---- RECORDS FOR PROCESSING

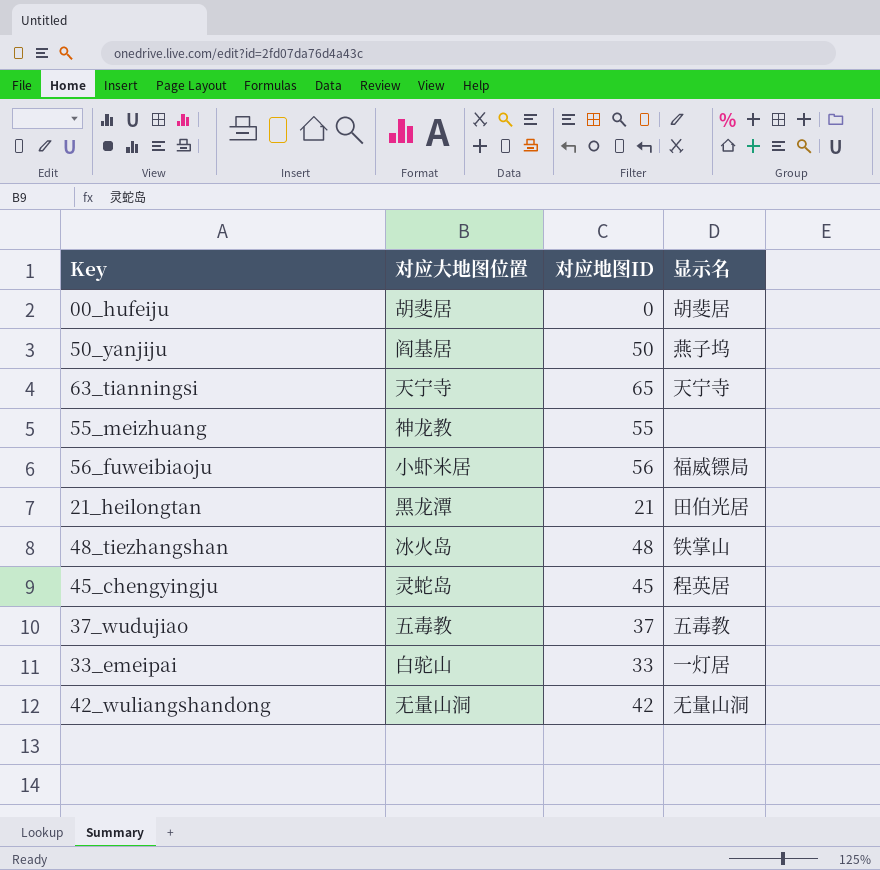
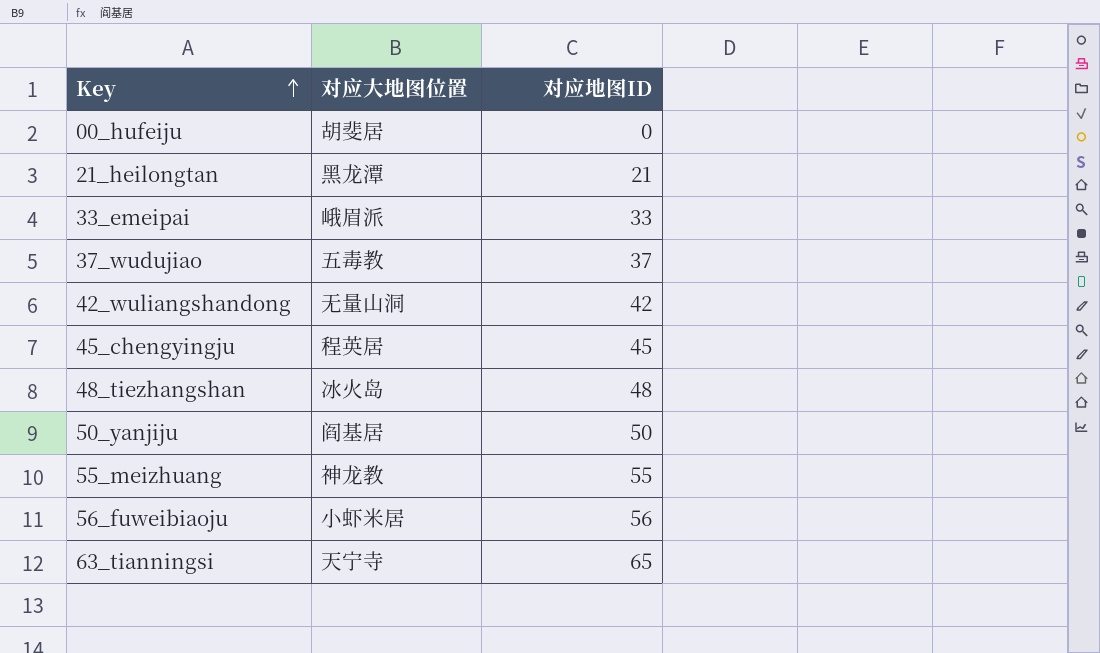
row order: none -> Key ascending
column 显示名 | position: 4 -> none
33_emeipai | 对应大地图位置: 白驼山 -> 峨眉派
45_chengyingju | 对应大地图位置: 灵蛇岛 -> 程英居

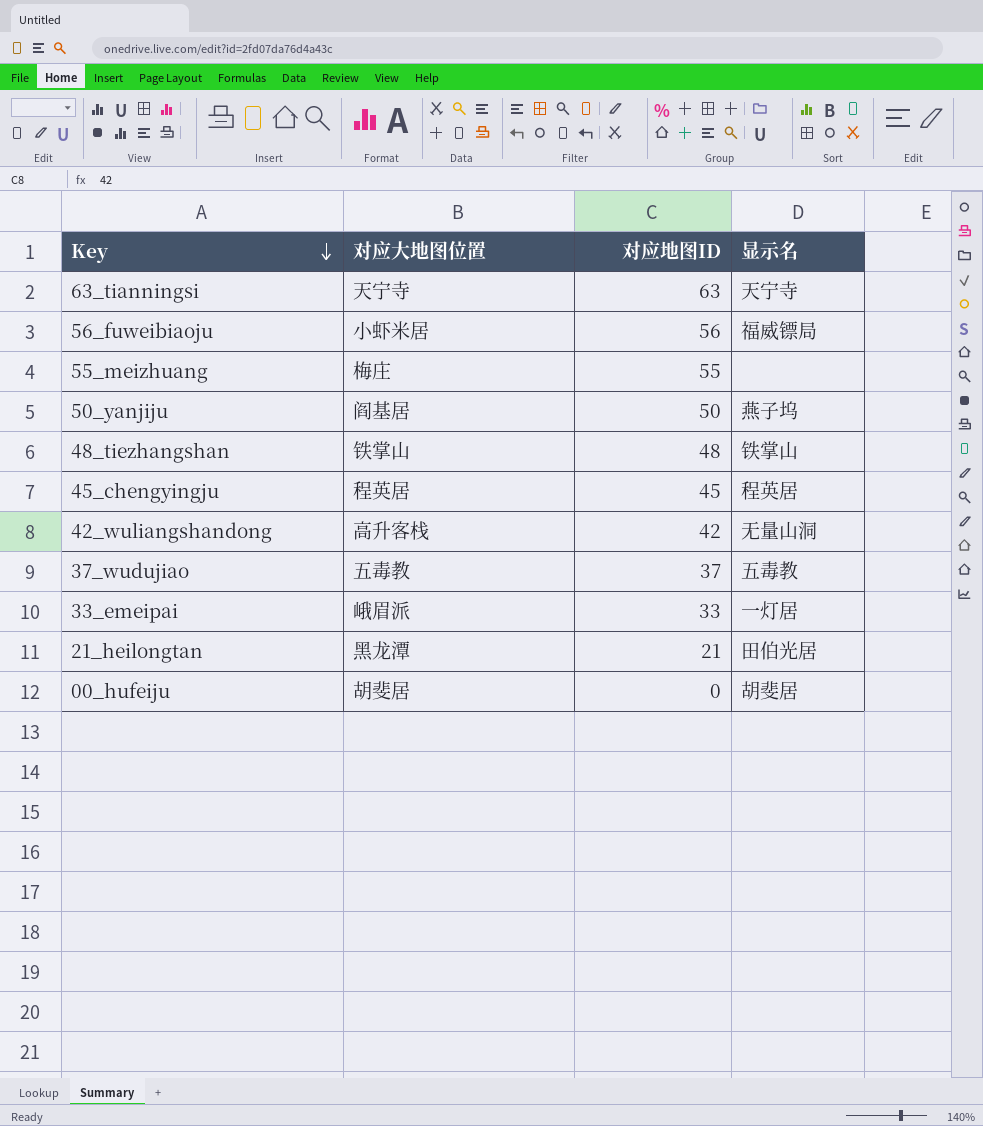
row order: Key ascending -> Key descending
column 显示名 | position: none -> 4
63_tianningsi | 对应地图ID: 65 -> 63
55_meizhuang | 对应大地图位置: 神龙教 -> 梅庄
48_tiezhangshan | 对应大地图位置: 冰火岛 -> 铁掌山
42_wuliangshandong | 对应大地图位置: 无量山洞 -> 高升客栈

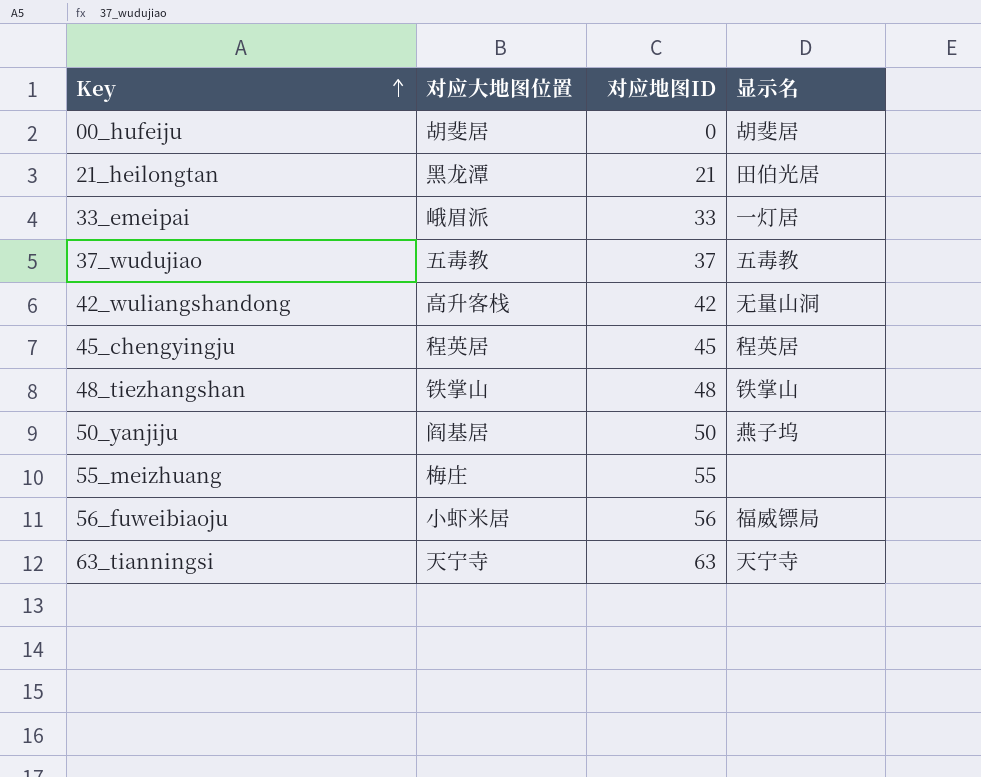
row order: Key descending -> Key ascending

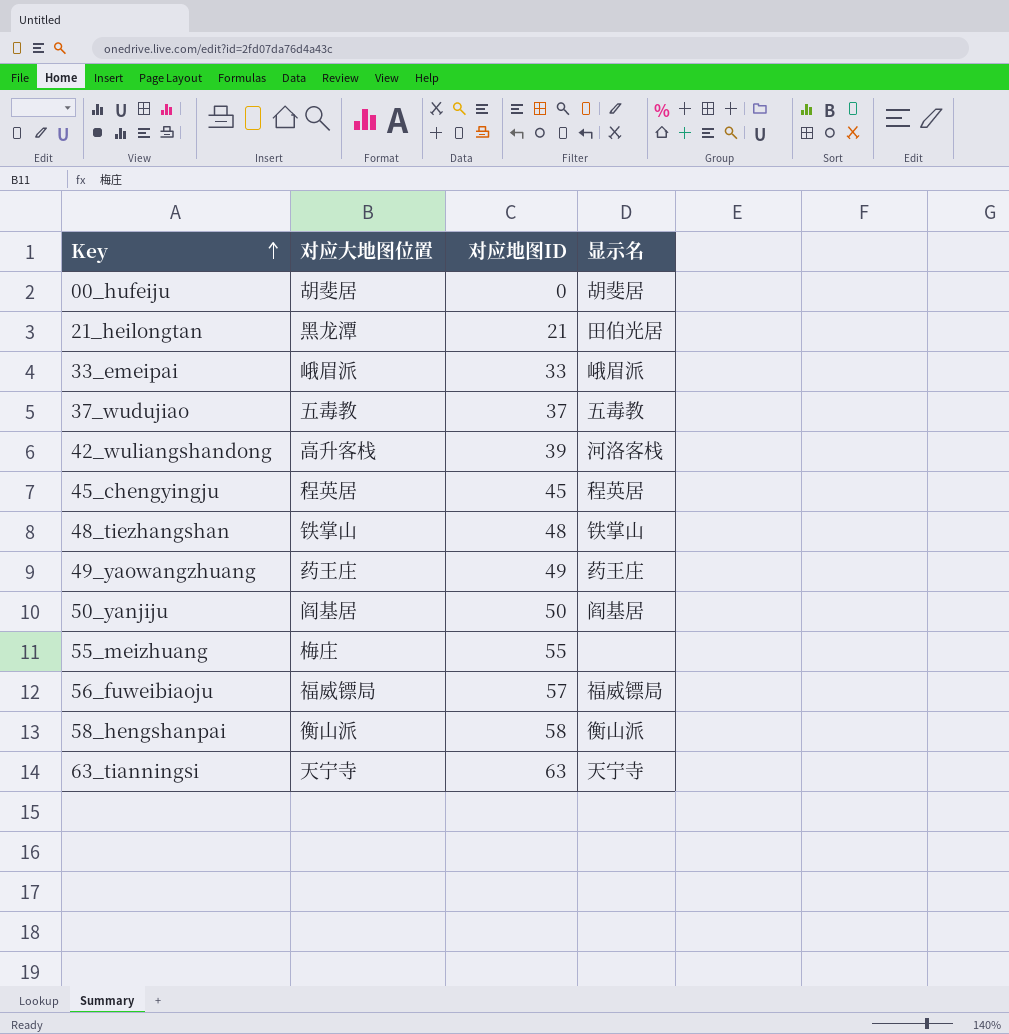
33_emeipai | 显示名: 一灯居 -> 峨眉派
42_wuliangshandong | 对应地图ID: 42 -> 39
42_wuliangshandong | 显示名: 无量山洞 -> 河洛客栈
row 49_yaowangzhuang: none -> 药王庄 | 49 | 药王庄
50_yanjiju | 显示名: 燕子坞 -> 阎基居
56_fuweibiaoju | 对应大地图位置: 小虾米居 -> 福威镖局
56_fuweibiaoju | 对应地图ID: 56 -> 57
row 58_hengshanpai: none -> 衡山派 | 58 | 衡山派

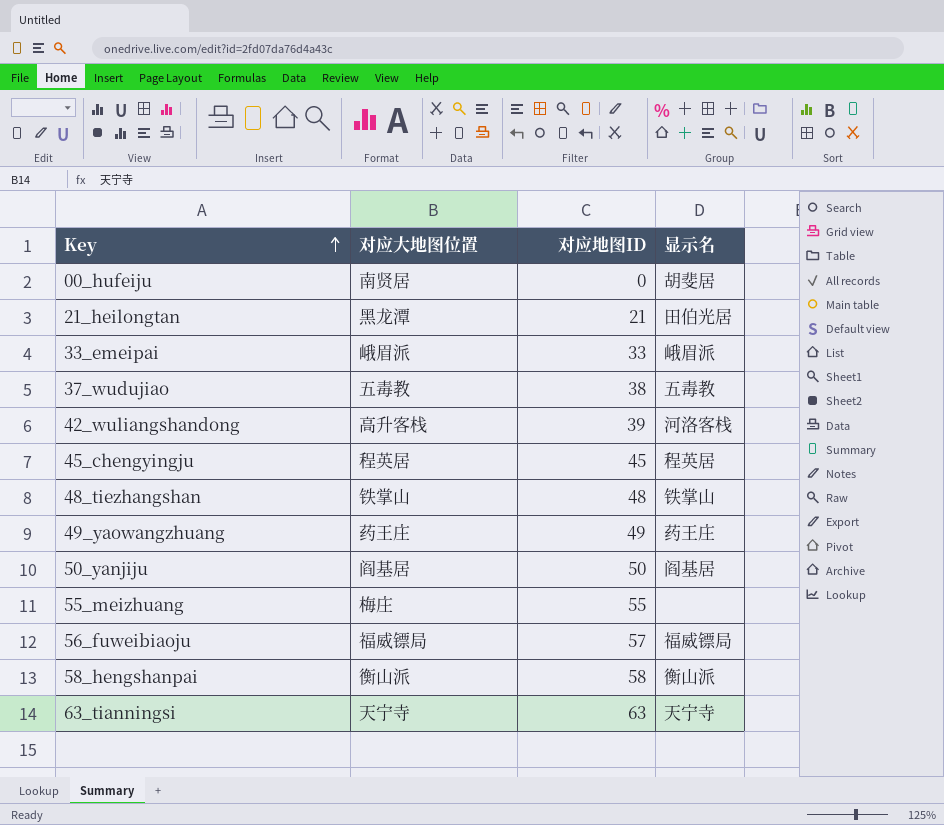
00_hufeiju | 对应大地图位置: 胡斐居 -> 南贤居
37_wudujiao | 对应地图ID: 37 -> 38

--------

ABOUT THIS TASK —
Take the line that contains "33_emeipai | 显示名: 一灯居 -> 峨眉派" and every line after it down to the last line of the entries above, and output them exactly, with nothing else and no pictures.

EXERCISE RESPONSE —
33_emeipai | 显示名: 一灯居 -> 峨眉派
42_wuliangshandong | 对应地图ID: 42 -> 39
42_wuliangshandong | 显示名: 无量山洞 -> 河洛客栈
row 49_yaowangzhuang: none -> 药王庄 | 49 | 药王庄
50_yanjiju | 显示名: 燕子坞 -> 阎基居
56_fuweibiaoju | 对应大地图位置: 小虾米居 -> 福威镖局
56_fuweibiaoju | 对应地图ID: 56 -> 57
row 58_hengshanpai: none -> 衡山派 | 58 | 衡山派

00_hufeiju | 对应大地图位置: 胡斐居 -> 南贤居
37_wudujiao | 对应地图ID: 37 -> 38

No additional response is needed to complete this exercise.